(Difference listings)
══════════════════════════════
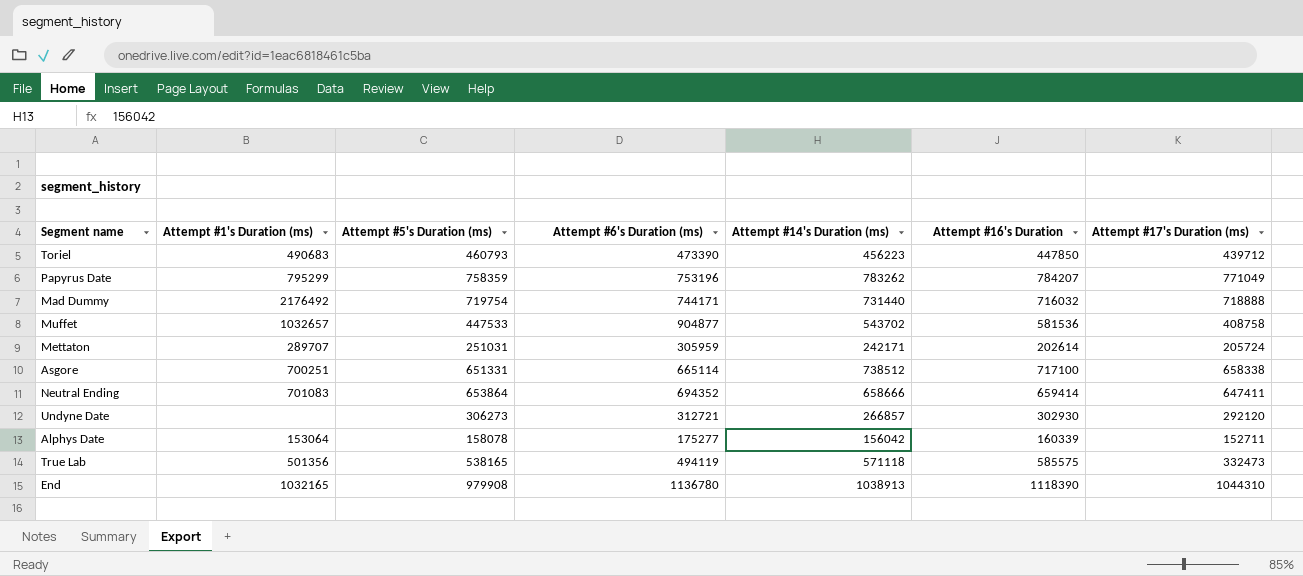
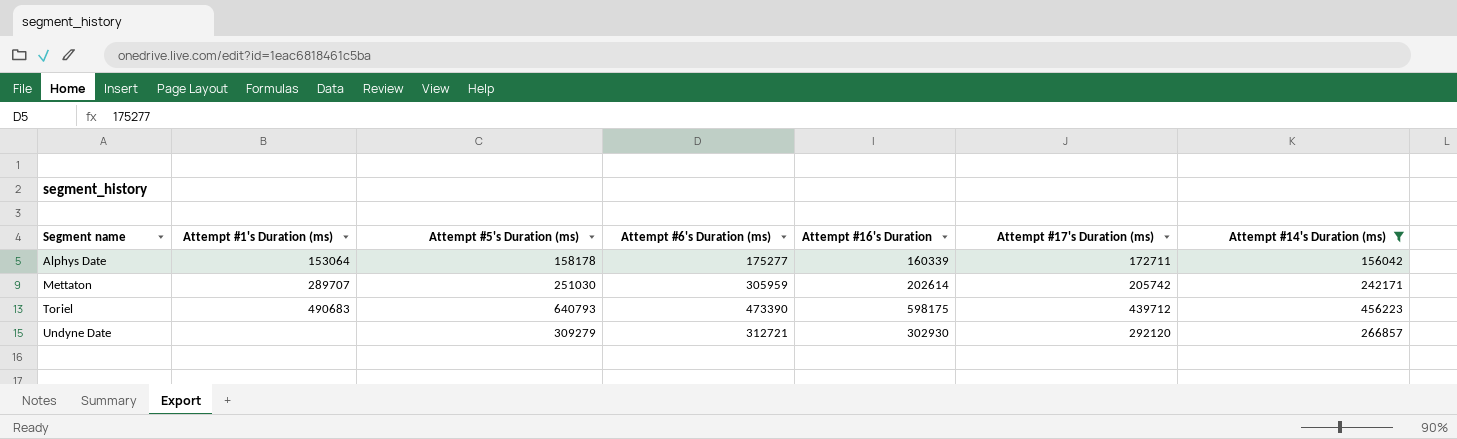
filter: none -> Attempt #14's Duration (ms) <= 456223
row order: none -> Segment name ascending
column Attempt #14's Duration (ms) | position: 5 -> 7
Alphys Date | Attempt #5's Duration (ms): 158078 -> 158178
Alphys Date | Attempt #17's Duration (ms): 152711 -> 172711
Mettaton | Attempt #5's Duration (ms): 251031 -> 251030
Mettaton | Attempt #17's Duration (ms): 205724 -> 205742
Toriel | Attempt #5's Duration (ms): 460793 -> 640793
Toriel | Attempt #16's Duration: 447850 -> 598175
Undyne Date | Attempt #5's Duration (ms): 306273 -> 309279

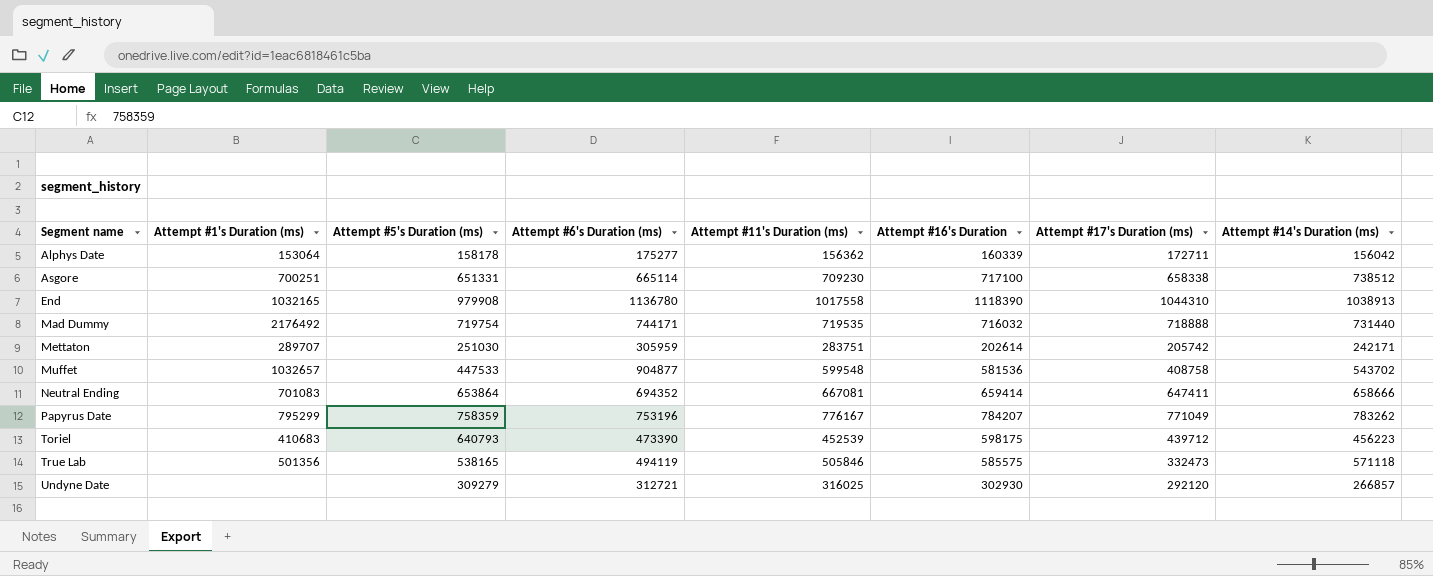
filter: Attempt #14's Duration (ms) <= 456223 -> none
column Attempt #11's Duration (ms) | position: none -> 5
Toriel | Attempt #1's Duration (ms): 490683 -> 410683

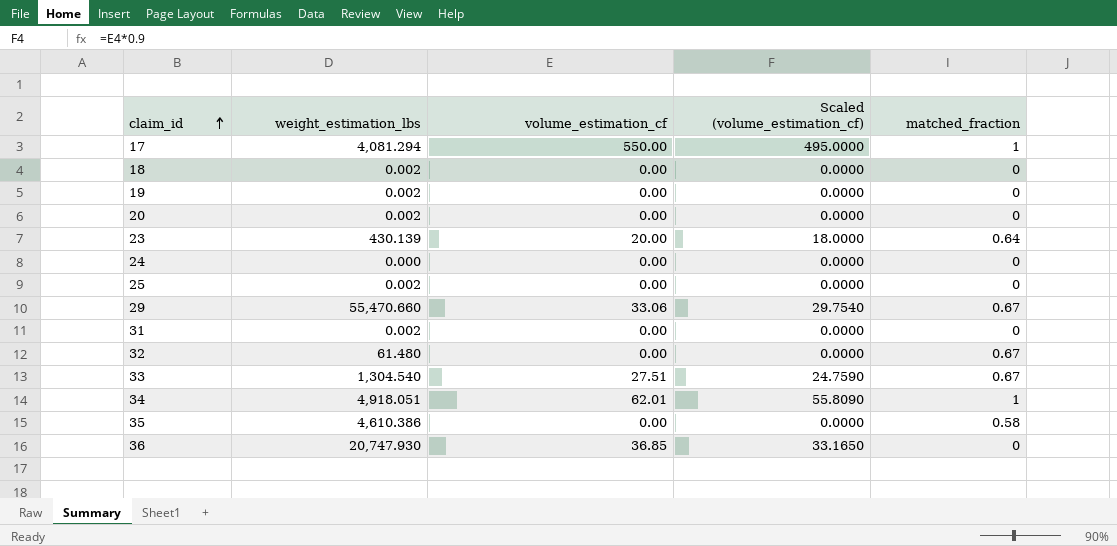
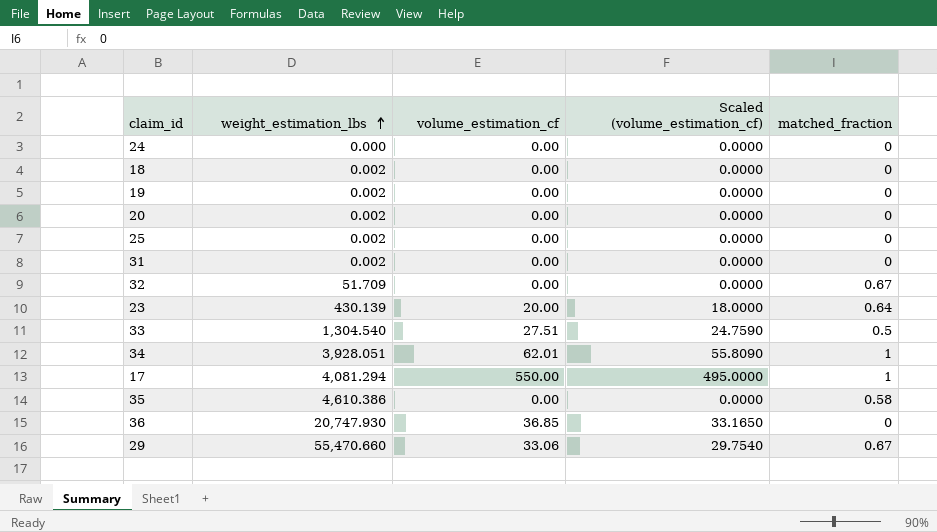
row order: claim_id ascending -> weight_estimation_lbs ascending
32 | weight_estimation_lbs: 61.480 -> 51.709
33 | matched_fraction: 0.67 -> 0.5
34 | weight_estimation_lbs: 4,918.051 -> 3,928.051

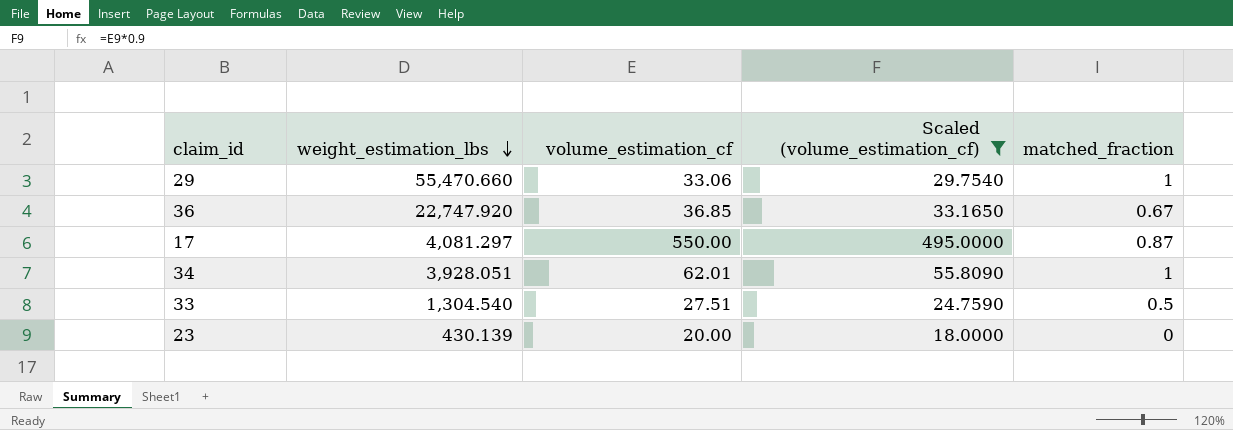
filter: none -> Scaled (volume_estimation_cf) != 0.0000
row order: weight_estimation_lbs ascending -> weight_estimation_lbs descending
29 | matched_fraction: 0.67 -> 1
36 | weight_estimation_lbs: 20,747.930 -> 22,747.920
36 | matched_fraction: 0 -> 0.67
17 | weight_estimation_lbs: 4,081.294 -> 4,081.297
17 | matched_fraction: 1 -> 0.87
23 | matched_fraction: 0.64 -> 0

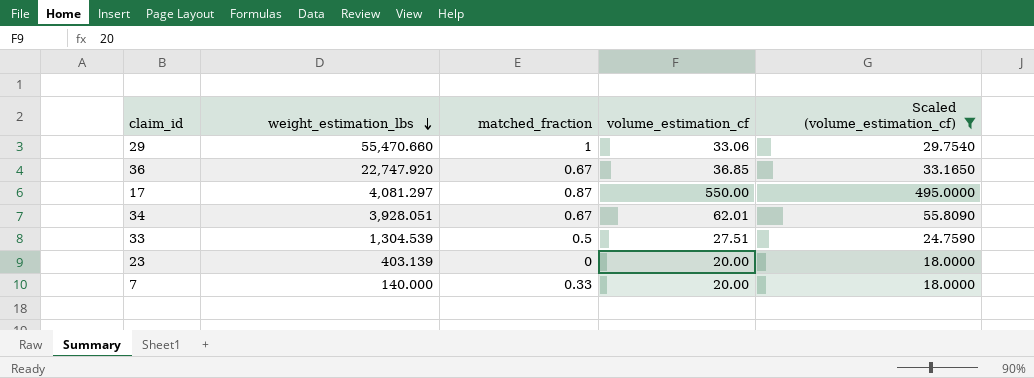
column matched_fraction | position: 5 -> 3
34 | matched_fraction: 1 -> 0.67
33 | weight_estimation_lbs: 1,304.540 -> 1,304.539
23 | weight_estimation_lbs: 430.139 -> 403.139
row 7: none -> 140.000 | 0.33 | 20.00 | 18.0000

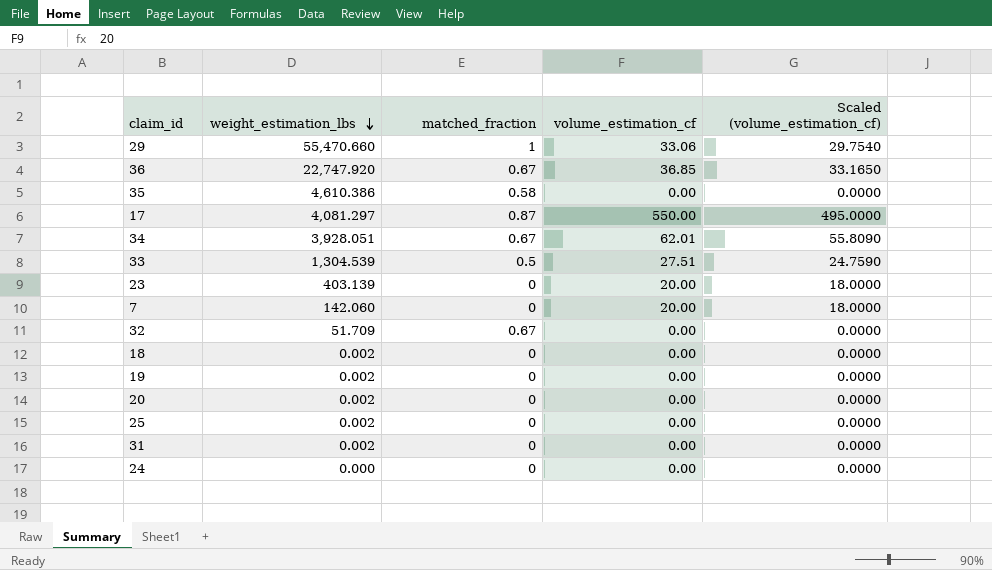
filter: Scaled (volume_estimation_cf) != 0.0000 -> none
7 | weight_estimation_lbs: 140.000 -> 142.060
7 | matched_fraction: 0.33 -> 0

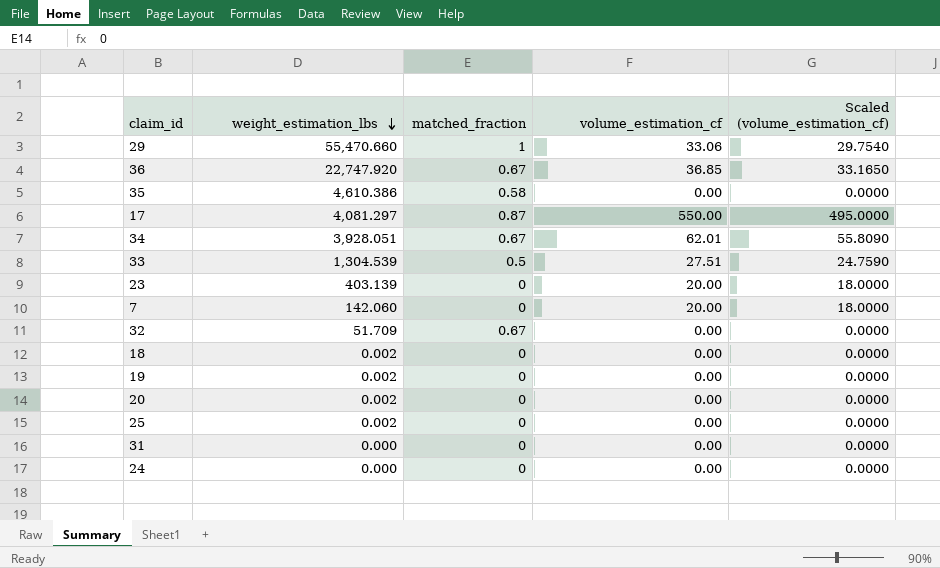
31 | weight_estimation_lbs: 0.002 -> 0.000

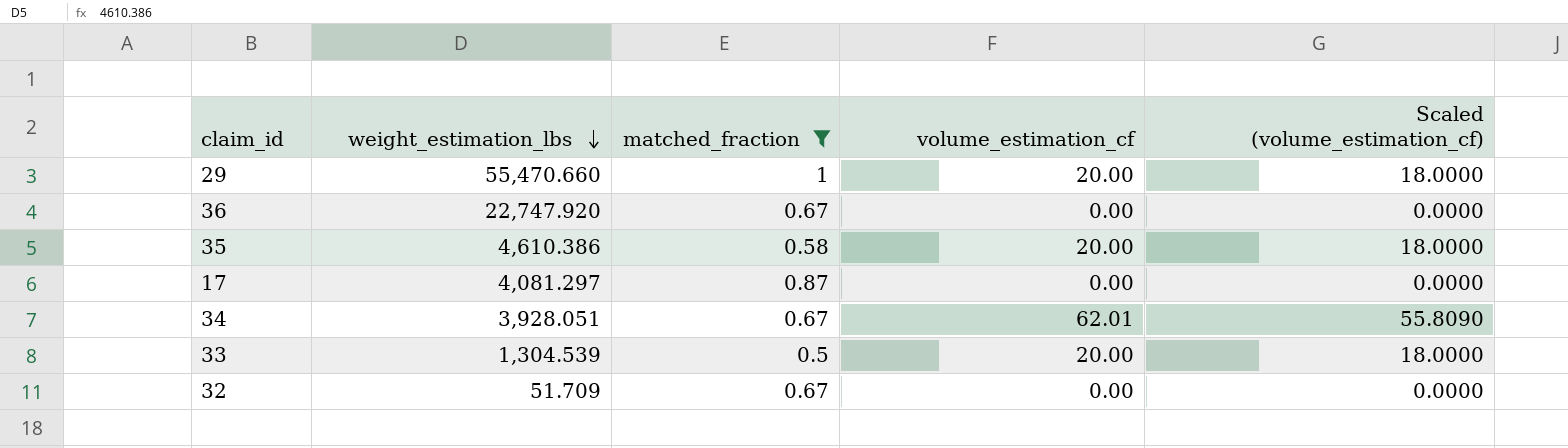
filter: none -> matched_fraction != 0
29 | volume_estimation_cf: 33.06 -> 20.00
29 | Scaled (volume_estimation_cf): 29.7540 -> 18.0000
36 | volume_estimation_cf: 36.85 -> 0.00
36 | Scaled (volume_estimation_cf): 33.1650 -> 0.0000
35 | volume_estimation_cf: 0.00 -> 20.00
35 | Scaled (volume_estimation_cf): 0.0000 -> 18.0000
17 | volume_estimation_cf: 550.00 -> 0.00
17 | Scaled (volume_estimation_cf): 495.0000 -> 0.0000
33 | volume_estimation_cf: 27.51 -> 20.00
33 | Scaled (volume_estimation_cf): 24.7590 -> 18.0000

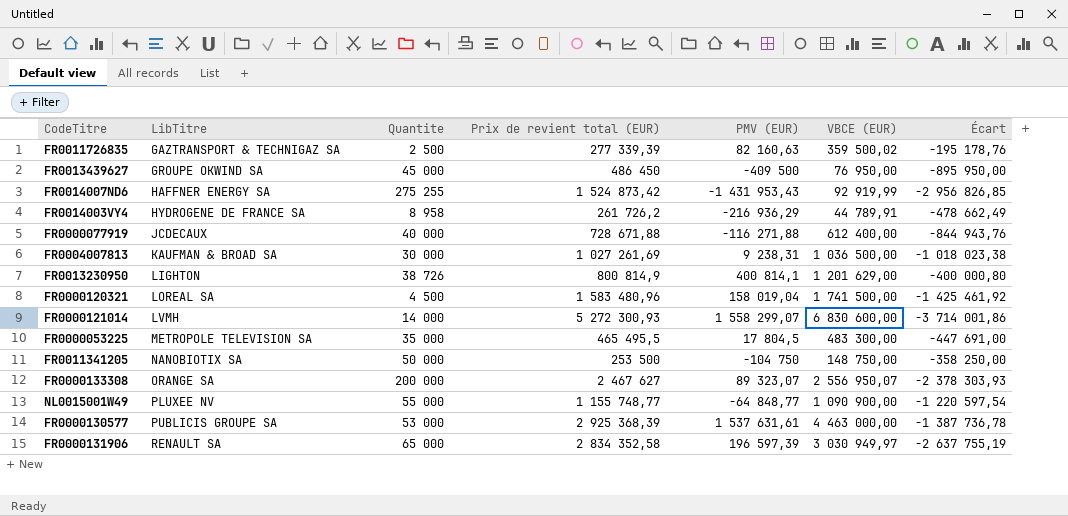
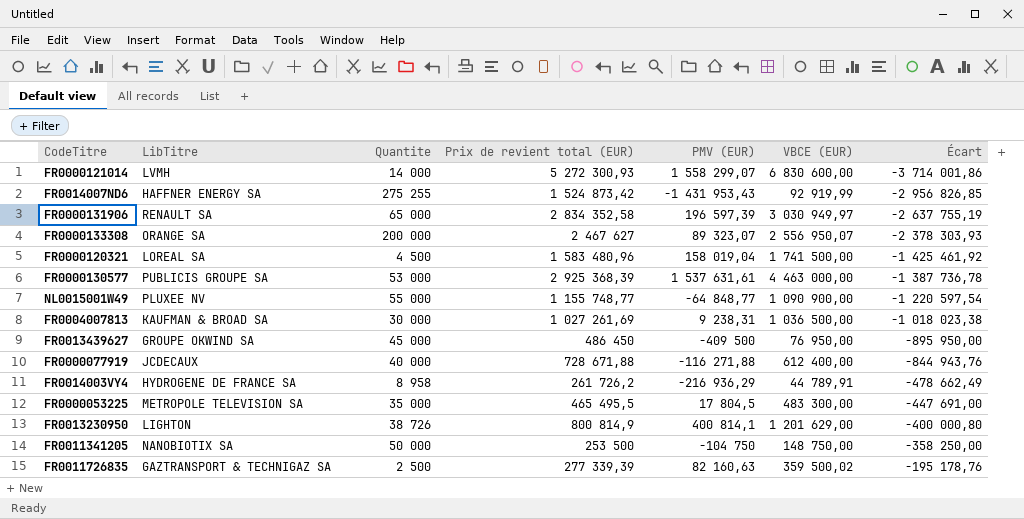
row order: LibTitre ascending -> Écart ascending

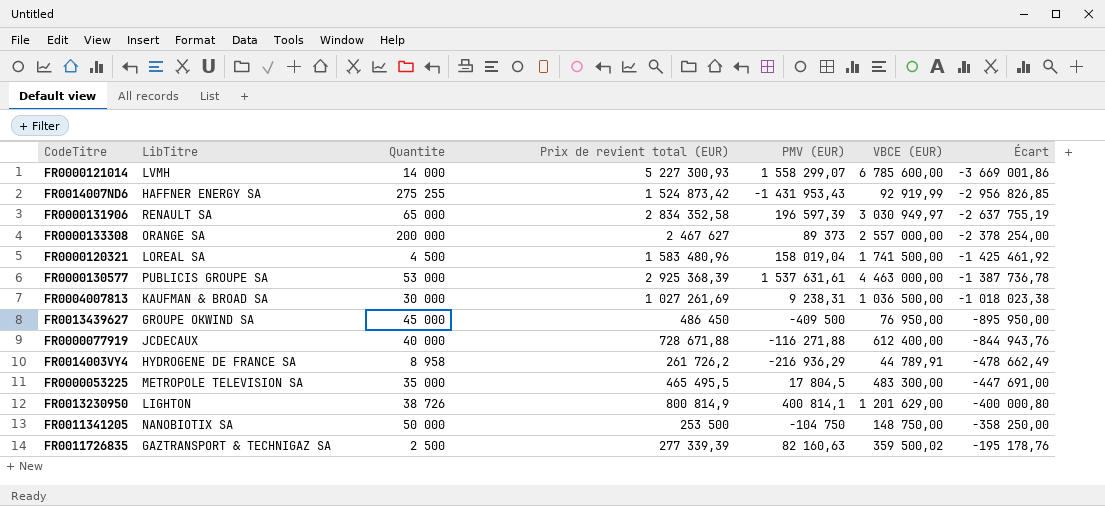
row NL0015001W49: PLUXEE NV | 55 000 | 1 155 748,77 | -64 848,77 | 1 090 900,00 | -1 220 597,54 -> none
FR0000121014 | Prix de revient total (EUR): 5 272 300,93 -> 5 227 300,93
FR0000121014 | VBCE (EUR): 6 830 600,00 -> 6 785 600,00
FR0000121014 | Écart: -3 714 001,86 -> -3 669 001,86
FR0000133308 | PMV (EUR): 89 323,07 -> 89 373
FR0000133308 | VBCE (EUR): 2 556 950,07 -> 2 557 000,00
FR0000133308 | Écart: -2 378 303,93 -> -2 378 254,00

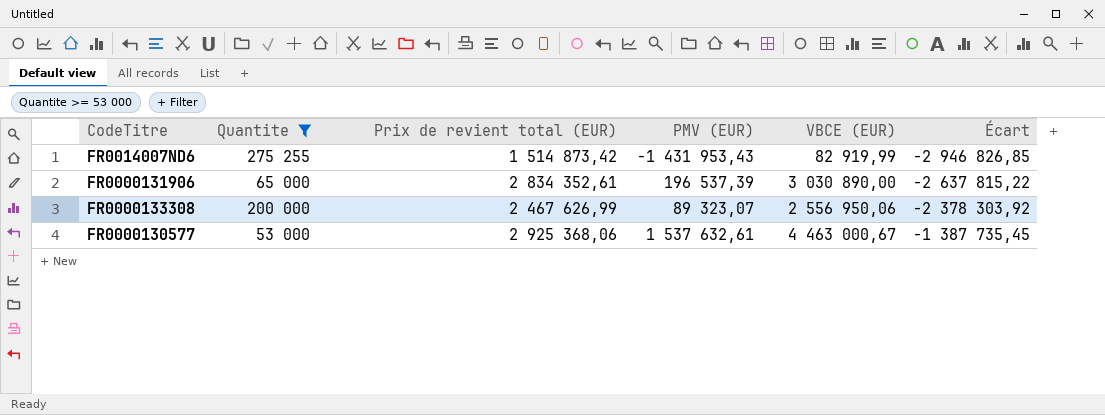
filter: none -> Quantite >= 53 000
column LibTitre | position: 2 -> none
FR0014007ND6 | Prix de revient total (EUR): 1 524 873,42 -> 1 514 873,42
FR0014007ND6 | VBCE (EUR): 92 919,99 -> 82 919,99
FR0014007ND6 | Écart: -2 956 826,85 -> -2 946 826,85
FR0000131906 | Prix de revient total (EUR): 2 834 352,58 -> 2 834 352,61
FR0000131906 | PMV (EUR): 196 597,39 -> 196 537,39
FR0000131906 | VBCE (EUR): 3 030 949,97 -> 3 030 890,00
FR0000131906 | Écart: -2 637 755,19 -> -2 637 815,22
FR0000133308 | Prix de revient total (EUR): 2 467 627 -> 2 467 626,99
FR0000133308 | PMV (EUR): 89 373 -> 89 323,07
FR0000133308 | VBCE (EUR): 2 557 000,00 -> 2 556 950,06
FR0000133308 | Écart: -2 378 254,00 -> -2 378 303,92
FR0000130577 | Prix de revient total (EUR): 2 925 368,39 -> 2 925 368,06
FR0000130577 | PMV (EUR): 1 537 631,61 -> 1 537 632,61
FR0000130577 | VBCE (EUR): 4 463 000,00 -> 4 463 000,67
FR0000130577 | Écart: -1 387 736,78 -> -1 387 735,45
══════════════════════════════
* [Work task]
Print nothing but the lines above starting with the line that contains "33 | matched_fraction: 0.67 -> 0.5" and going on through the line that contains "36 | matched_fraction: 0 -> 0.67". Leave out the pictures.

* [Solution to this problem]
33 | matched_fraction: 0.67 -> 0.5
34 | weight_estimation_lbs: 4,918.051 -> 3,928.051

filter: none -> Scaled (volume_estimation_cf) != 0.0000
row order: weight_estimation_lbs ascending -> weight_estimation_lbs descending
29 | matched_fraction: 0.67 -> 1
36 | weight_estimation_lbs: 20,747.930 -> 22,747.920
36 | matched_fraction: 0 -> 0.67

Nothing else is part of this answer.